COLUMBIA, S.C. — Two of the parents behind the four-page letter sent to Cardinal Newman School on Wednesday are now speaking out publicly.

The letter comes after a student was arrested and charged for making threats against the school, according to the Richland County Sheriff's Department.

A second student has been expelled, according to Thursday's town hall.

“We have been the victim of hate speech here in Columbia, South Carolina at Cardinal Newman School,” said Cynthia Duncan Joseph, a concerned mom.

Duncan Joseph is the mother of a Cardinal Newman 15-year-old and works professionally as an educator.

She said she wrote a first draft of the letter at a meeting with parents and school officials on Monday.

“Our first priority is to protect the safety and security of our child. Like I said, we like Cardinal Newman, we love Cardinal Newman. We wanted to fight to be able to keep her there. We needed them to hear our voices. So many of us have volunteered to be on committees and so forth in the past and have made suggestions when small, I won't say that they're small or insignificant, but when there have been implicit bias situations occurred at the school that were not taken seriously. So, I'm a firm believer if it's not in writing, it didn't happen,” she said.

Later, the same group decided to release it publicly.

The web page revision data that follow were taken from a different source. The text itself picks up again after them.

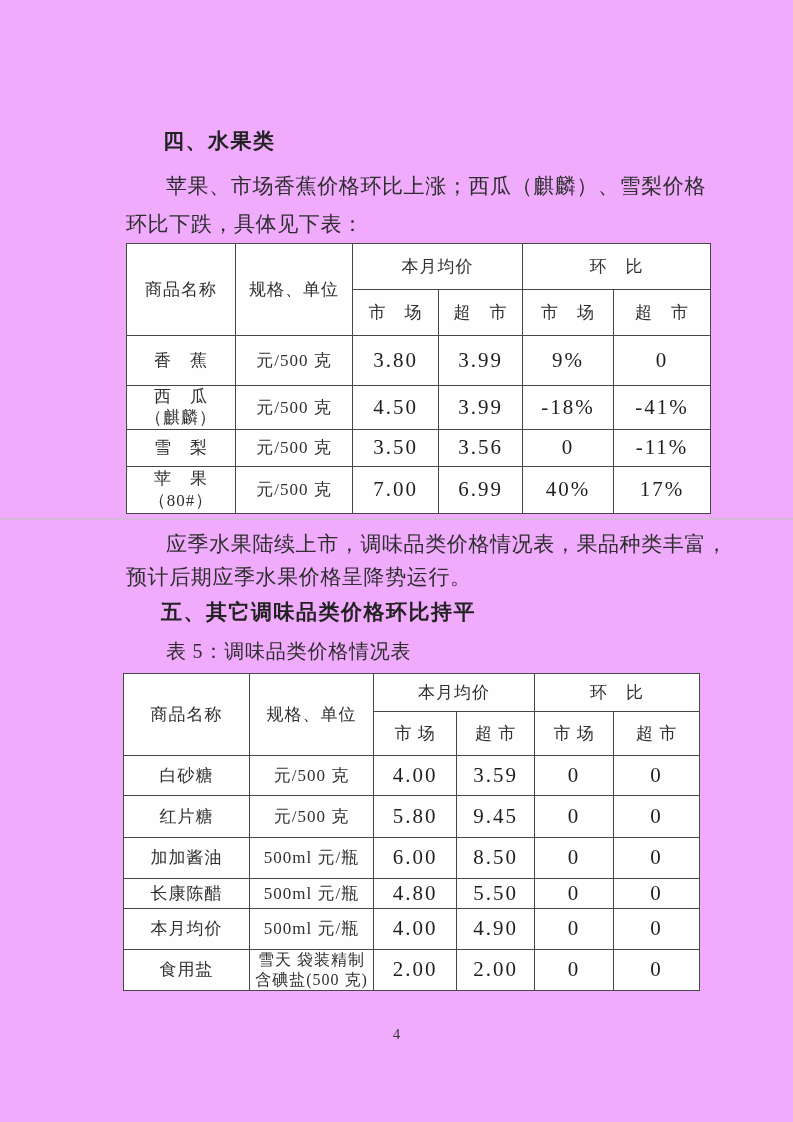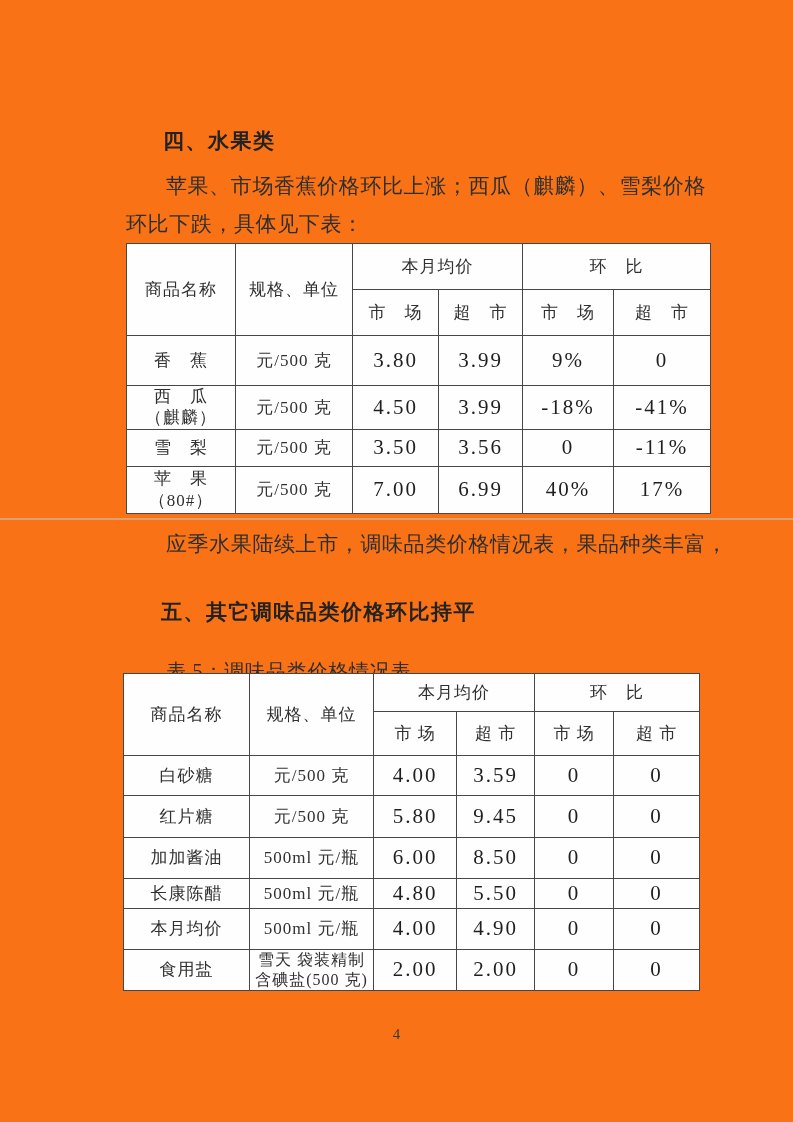"四、水果类" .page { background: #f97316 -> #f0abfc }
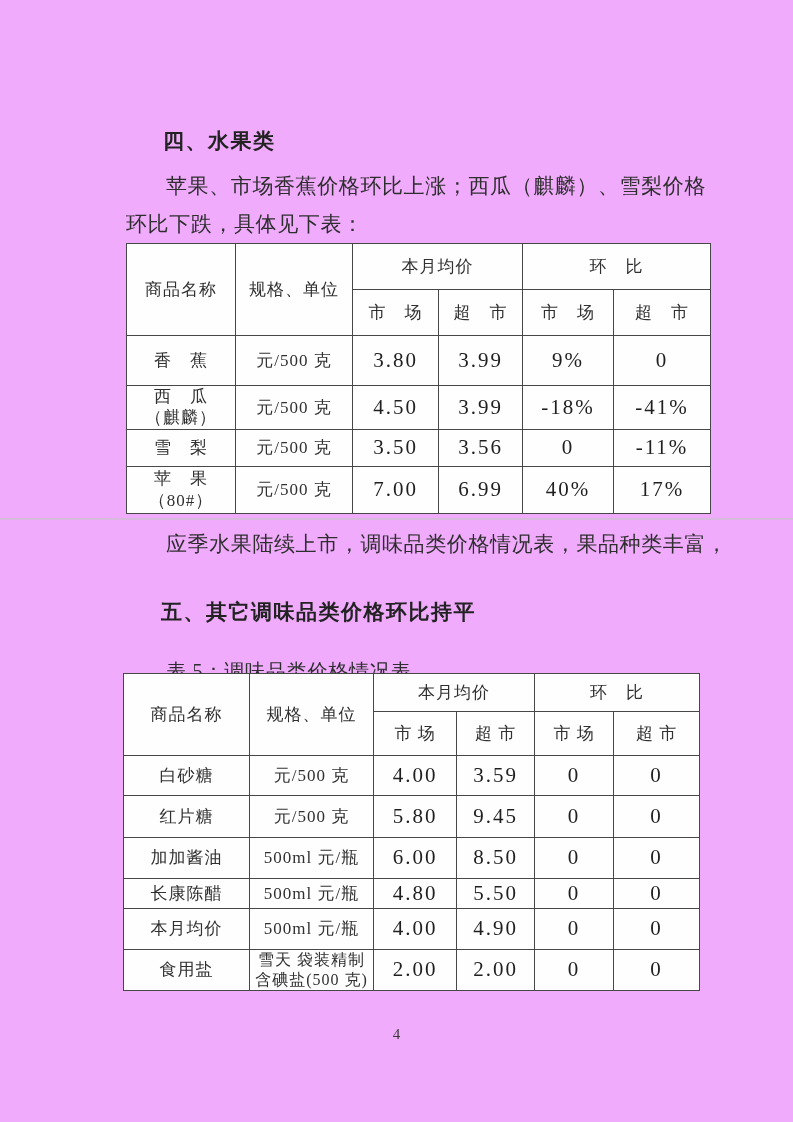"预计后期应季水果价格呈降势运行。" div.abs { html: none -> <div>预计后期应季水果价格呈降势运行。</div> }
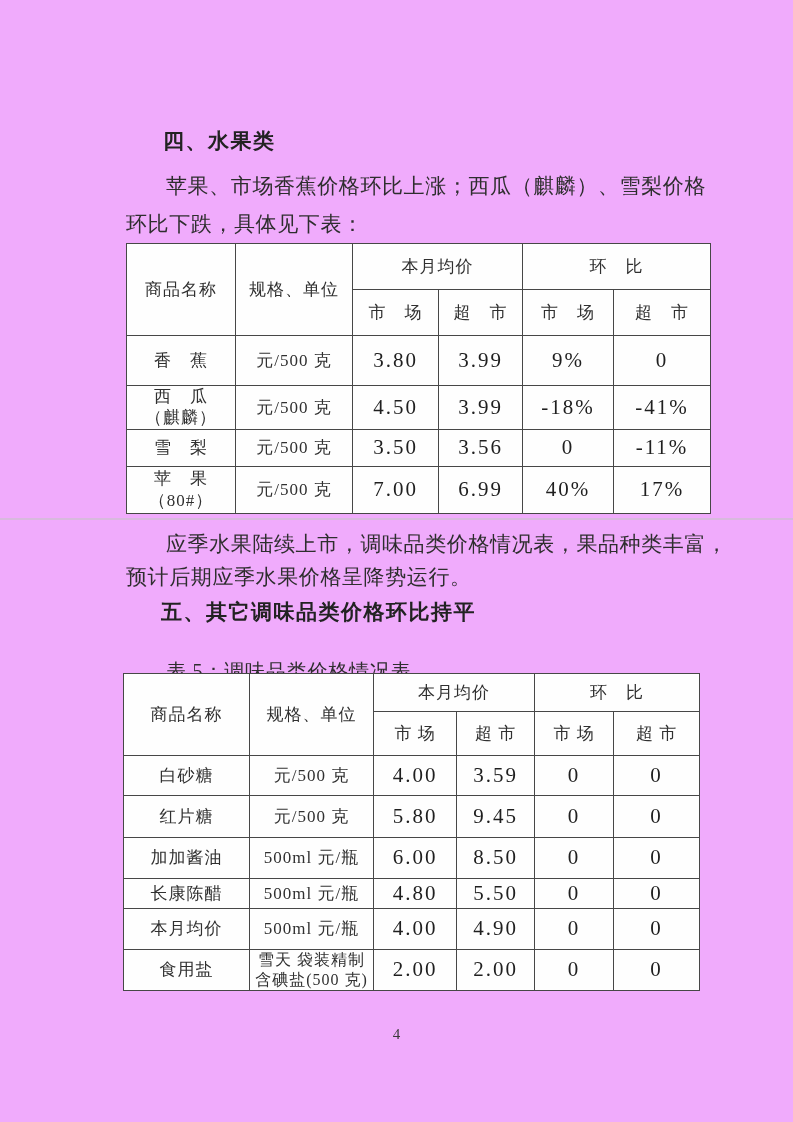"表 5：调味品类价格情况表" .caption { margin-top: 20px -> none }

“I want to be very clear, our coming out, myself, my husband, the people that helped to pen the letter that we wrote was never to blemish Cardinal Newman. We fought this fight and are fighting this fight because we want our children, our black children, our white children, our Asian children, our Latino children all to feel safe and secure,” Duncan Joseph said.

Joseph described the racially-charged videos, featuring a now expelled student, as disturbing and scary.

The student made the videos sometime in mid-July and was later expelled after the threat a few days later, according to RCSD and the school.

The 4-page letter urges the school to improve diversity hiring, inclusion, training and education for both students and staff.

She hopes the school listens.

“If I didn't trust them, my daughter would not be returning to school next week. I have a level trust, I also know that we need to be very vigilant to monitor the actions, to make sure they're true to their word,” Duncan Joseph explained.

However, she said it took a week of prayer, conversation, and sleepless nights to decide to send her daughter back to the school.

“Do we move our student? Our student runs cross country, I had to think about this young man, perhaps this community, is it possible she could be off running cross country and she would be harmed? Right? Those are concerns not just about in the school but it’s also out at our athletic events and the school addressed those,” Duncan Joseph told WLTX.

Fellow parent and Cardinal Newman graduate Tracy Skipper added her name to the letter later in the week.

Skipper said she added her name because her son, a rising 8th grader, mentioned another racially-insensitive incident from class.

“He's witnessing it, and I think it's really important-- Racism is not an African American issue, it involves Hispanics, it involves Asians, and as a white parent I have an obligation to stand up with others in my community and say this is not okay,” Skipper said in her office on Friday.

Skipper said she wanted to be involved in changing the culture, especially as an educator herself.

“I really have a commitment to that school and I want to be in there to work to change it. I can't help change it if I'm not there,” Skipper explained.

Both parents said they encouraged after Thursday's town hall.

“Hopeful, productive, and heard,” Duncan Joseph said.

But, they acknowledged the work is not done.

“I think the school and the Diocese have an obligation to speak out. It's a pro-life issue, we are pro-life on this issue as well,” she added.

Duncan Joseph said she hopes to read a written strategic plan from the school in the coming weeks on how they plan to implement diversity and inclusion immediately and long term.